For the records below, print the lines from the line with "payment method: cash -> Mastercard" through the line with "total: 61.98 -> 46.61" exactly as written; include both end lines and exclude the rest.

┌─ Entries shown

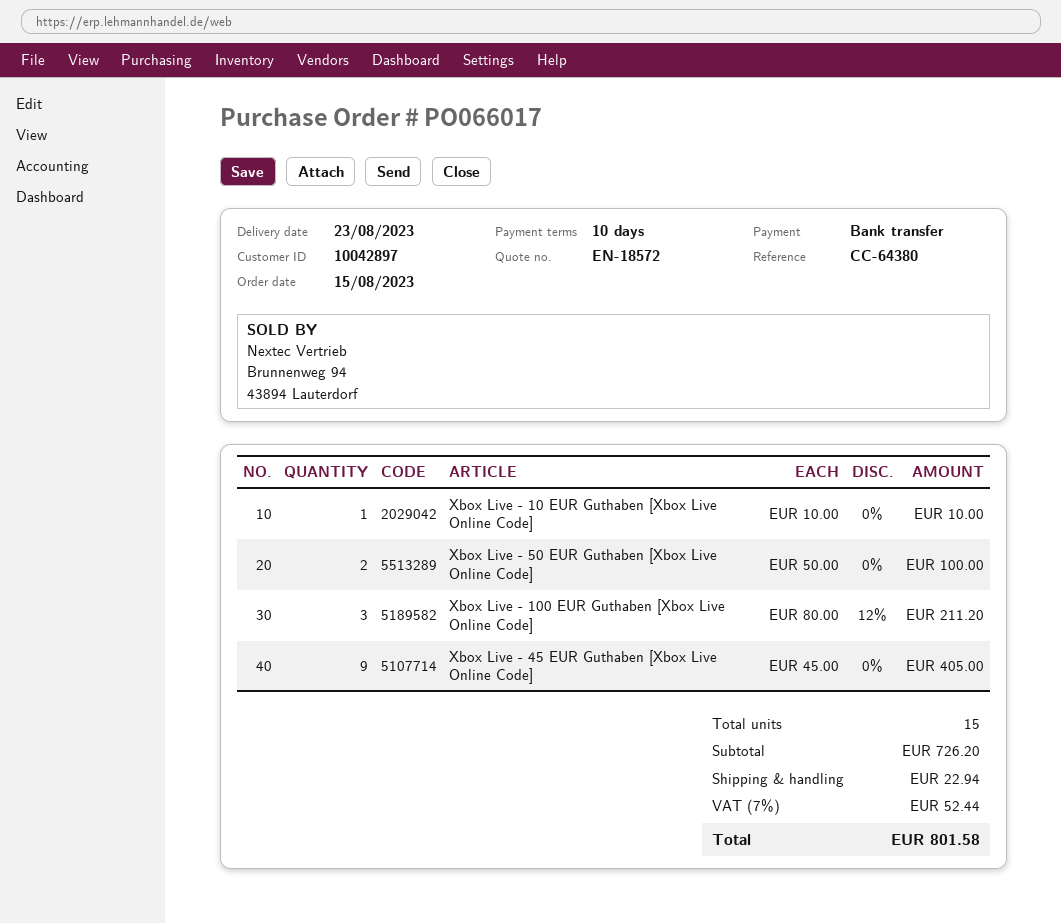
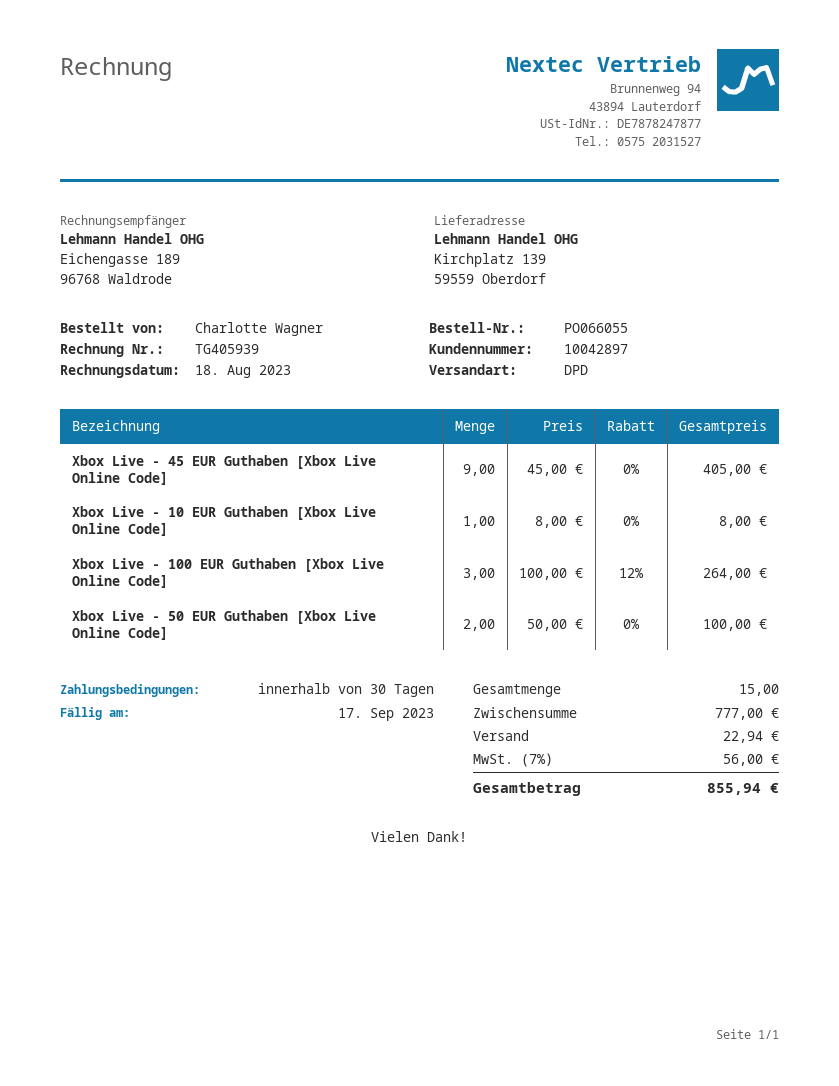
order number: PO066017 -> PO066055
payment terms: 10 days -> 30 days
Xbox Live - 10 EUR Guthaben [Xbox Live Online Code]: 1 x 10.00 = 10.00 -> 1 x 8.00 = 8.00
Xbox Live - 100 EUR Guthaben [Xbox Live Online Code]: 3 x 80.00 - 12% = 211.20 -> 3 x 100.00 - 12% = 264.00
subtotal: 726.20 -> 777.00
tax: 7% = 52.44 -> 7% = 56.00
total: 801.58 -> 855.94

└─
┌─ Entries shown

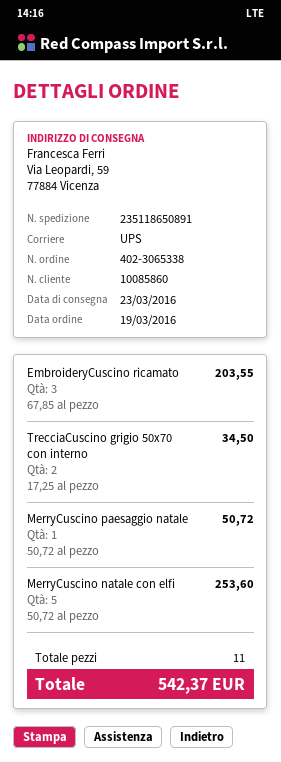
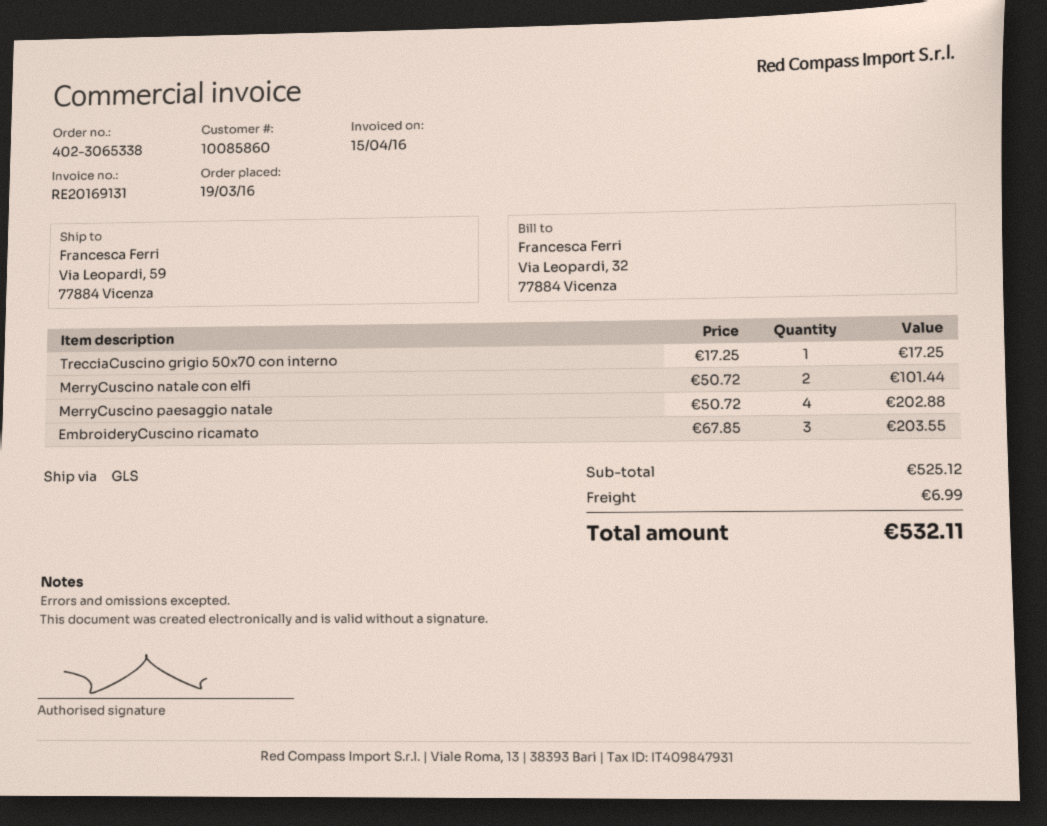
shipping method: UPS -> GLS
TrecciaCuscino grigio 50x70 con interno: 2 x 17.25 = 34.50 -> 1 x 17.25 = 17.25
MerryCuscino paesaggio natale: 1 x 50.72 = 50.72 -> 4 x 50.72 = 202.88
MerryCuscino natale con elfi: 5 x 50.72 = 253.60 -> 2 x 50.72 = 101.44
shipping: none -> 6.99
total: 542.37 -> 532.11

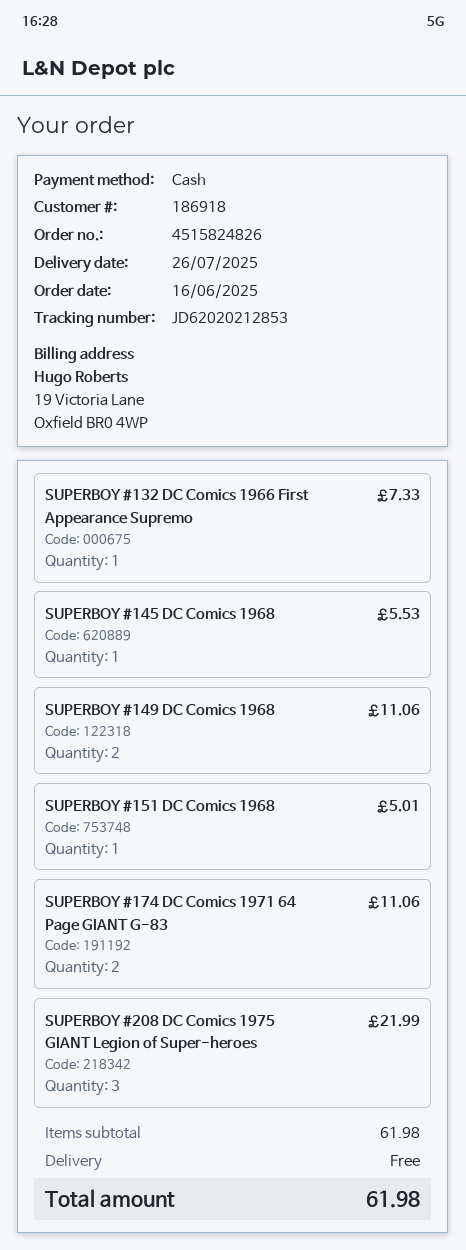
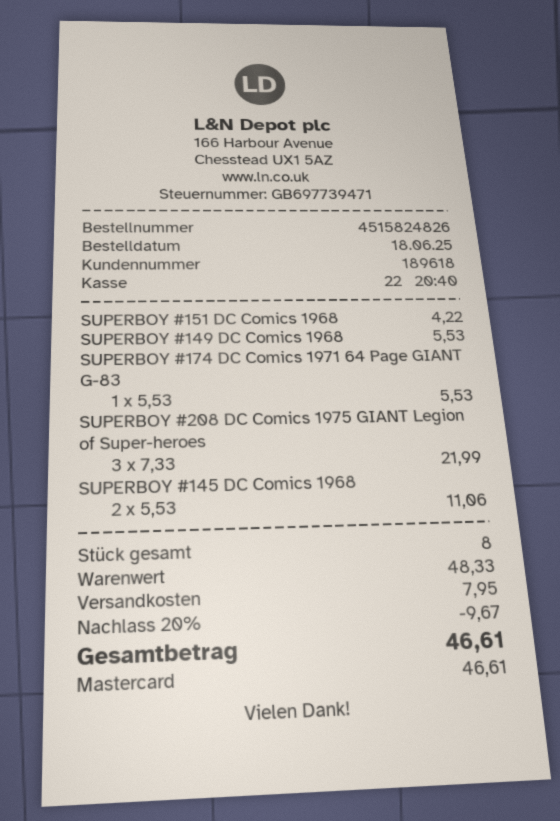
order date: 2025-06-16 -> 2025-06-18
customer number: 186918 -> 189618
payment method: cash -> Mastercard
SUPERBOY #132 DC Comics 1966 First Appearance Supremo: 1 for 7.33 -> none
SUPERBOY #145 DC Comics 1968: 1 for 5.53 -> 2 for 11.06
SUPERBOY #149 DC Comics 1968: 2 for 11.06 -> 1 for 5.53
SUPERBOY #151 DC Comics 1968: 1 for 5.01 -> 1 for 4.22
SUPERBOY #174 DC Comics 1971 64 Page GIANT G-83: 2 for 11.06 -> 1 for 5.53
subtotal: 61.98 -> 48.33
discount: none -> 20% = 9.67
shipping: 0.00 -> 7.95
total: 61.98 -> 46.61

└─
┌─ Entries shown

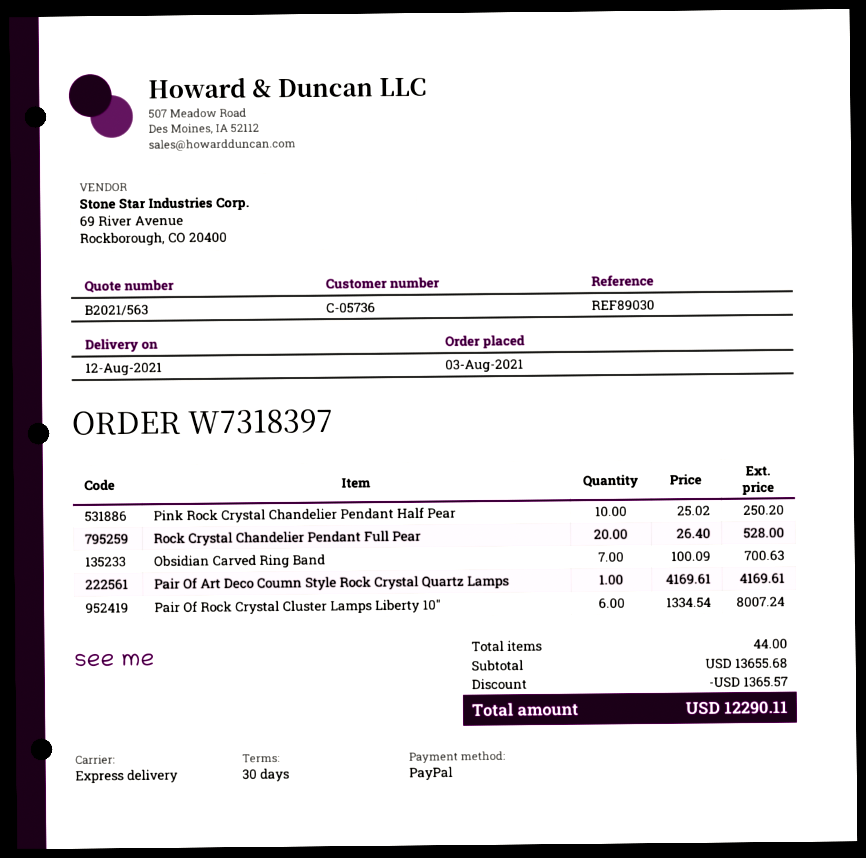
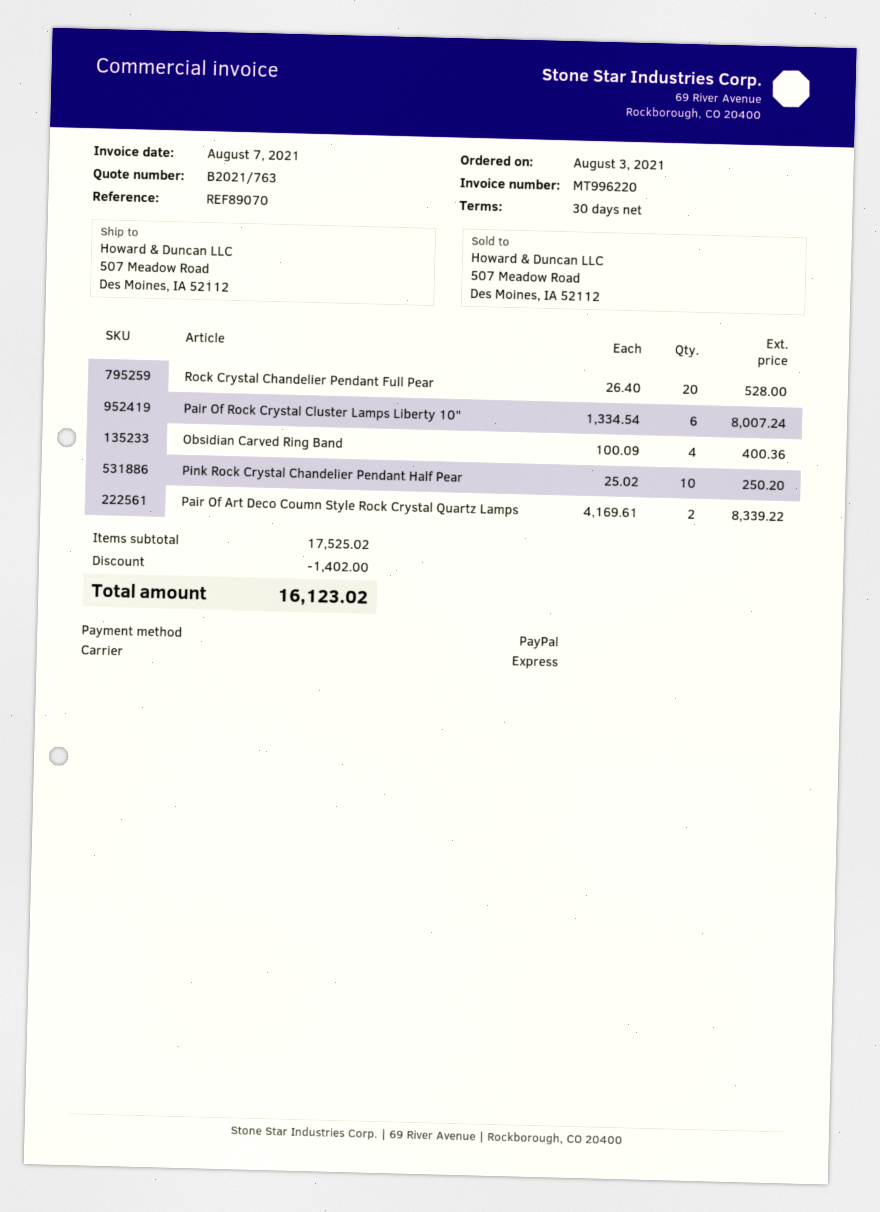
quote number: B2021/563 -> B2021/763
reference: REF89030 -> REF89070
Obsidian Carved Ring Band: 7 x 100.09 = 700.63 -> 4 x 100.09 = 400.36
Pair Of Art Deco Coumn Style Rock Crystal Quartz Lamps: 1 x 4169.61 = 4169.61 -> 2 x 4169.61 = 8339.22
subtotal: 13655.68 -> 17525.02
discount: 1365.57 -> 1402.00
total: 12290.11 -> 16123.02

└─

Answer section
payment method: cash -> Mastercard
SUPERBOY #132 DC Comics 1966 First Appearance Supremo: 1 for 7.33 -> none
SUPERBOY #145 DC Comics 1968: 1 for 5.53 -> 2 for 11.06
SUPERBOY #149 DC Comics 1968: 2 for 11.06 -> 1 for 5.53
SUPERBOY #151 DC Comics 1968: 1 for 5.01 -> 1 for 4.22
SUPERBOY #174 DC Comics 1971 64 Page GIANT G-83: 2 for 11.06 -> 1 for 5.53
subtotal: 61.98 -> 48.33
discount: none -> 20% = 9.67
shipping: 0.00 -> 7.95
total: 61.98 -> 46.61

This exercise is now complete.